[EXERCISE INPUT — start]

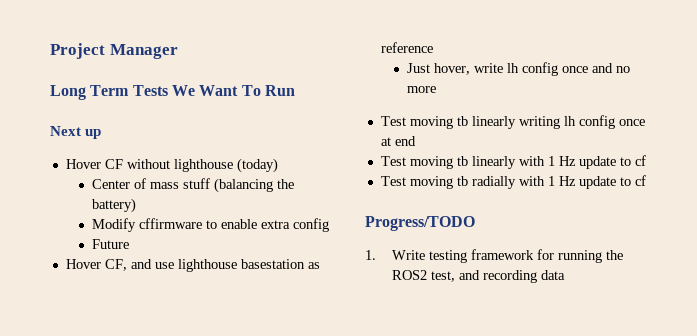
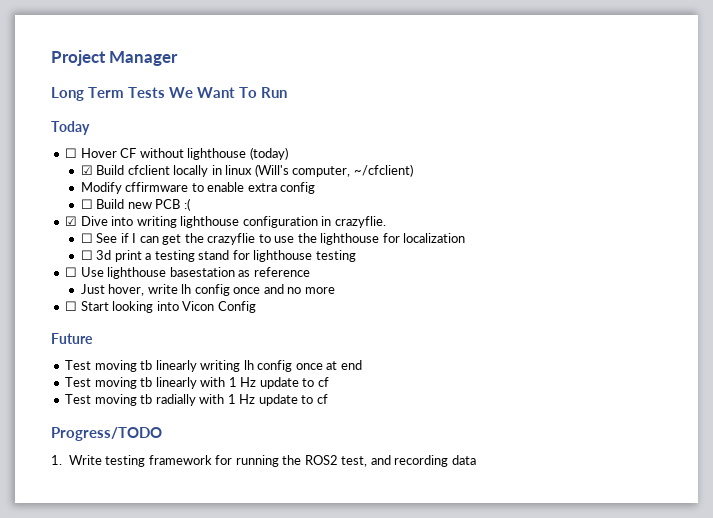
- Next up
- Hover CF without lighthouse (today)
+ Today
+ ☐ Hover CF without lighthouse (today)
- Center of mass stuff (balancing the battery)
+ ☑ Build cfclient locally in linux (Will's computer, ~/cfclient)
- Future
- Hover CF, and use lighthouse basestation as reference
+ ☐ Build new PCB :(
+ ☑ Dive into writing lighthouse configuration in crazyflie.
+ ☐ See if I can get the crazyflie to use the lighthouse for localization
+ ☐ 3d print a testing stand for lighthouse testing
+ ☐ Use lighthouse basestation as reference
+ ☐ Start looking into Vicon Config
+ Future

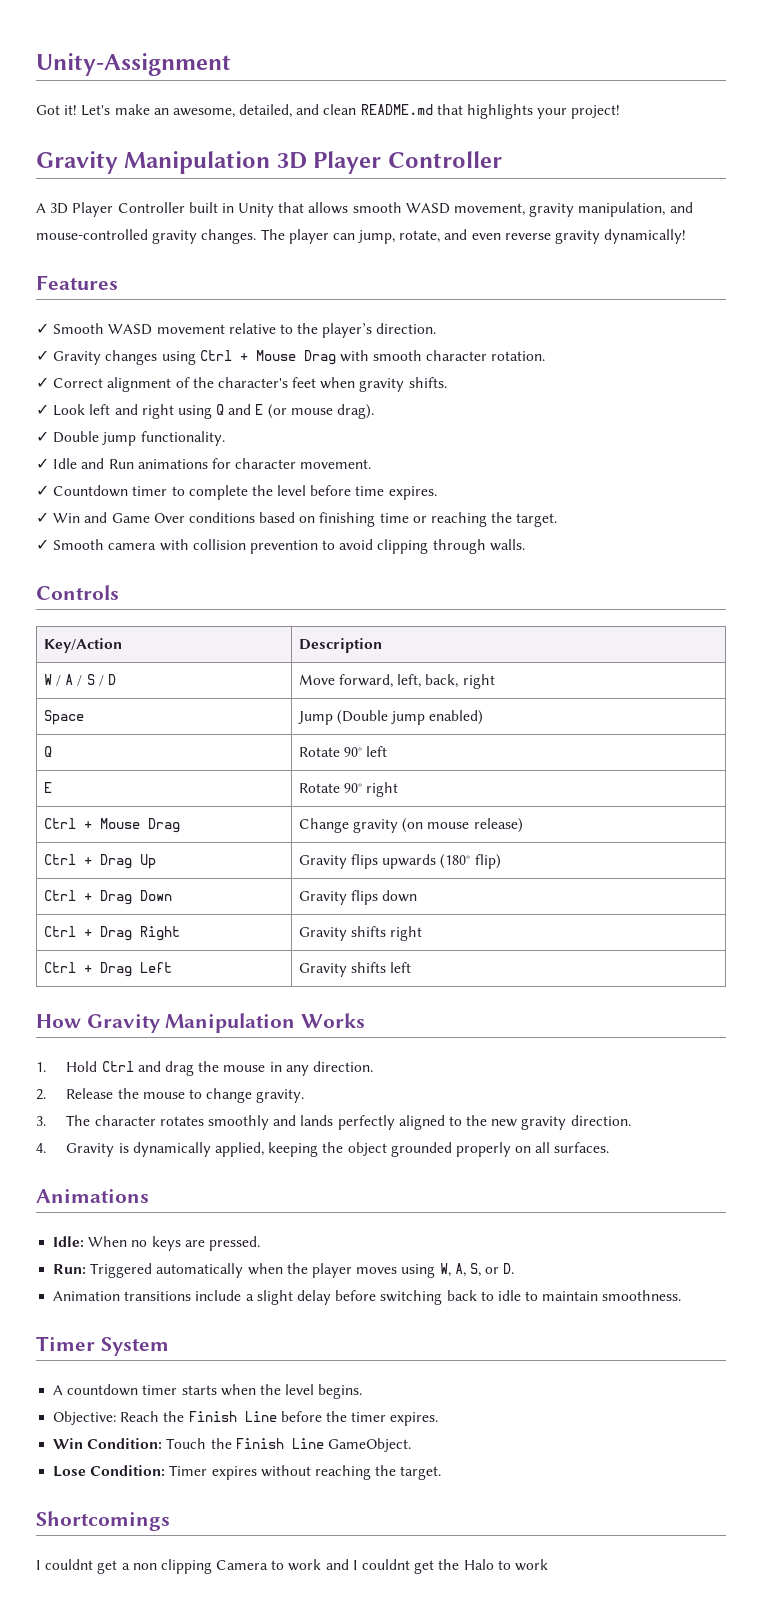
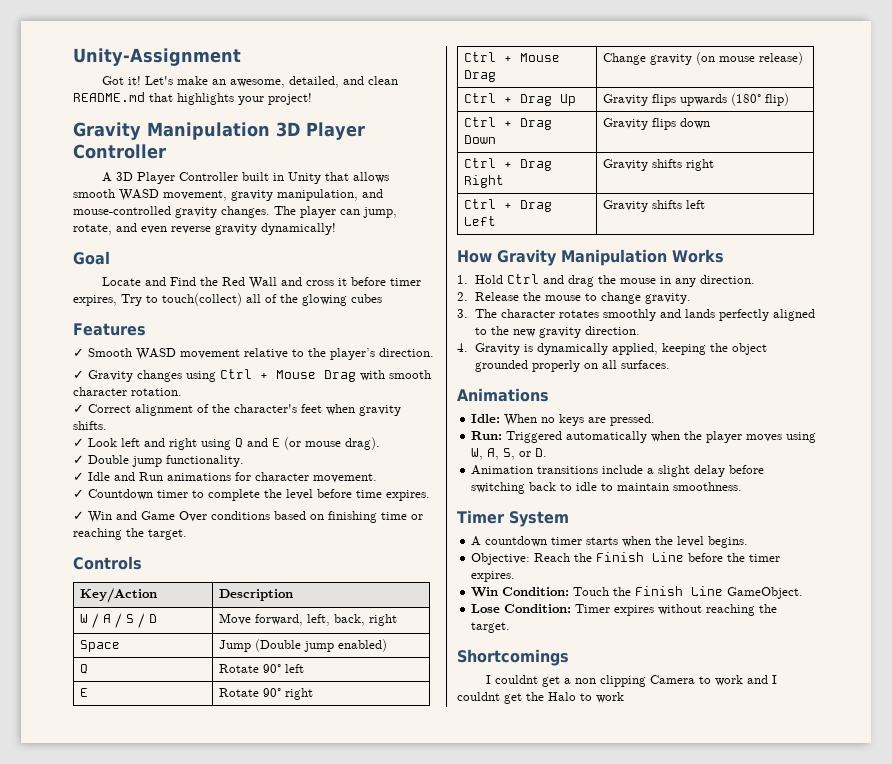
+ Goal
+ Locate and Find the Red Wall and cross it before timer expires, Try to touch(collect) all of the glowing cubes
- ✓ Smooth camera with collision prevention to avoid clipping through walls.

[EXERCISE INPUT — finish]

→ **ASSIGNMENT**
Reproduce, exactly and without pictures, the lines above from the one containing "lighthouse for localization" through the last line of the material, both ends included, and nothing more.

→ **REPLY**
+ ☐ See if I can get the crazyflie to use the lighthouse for localization
+ ☐ 3d print a testing stand for lighthouse testing
+ ☐ Use lighthouse basestation as reference
+ ☐ Start looking into Vicon Config
+ Future

+ Goal
+ Locate and Find the Red Wall and cross it before timer expires, Try to touch(collect) all of the glowing cubes
- ✓ Smooth camera with collision prevention to avoid clipping through walls.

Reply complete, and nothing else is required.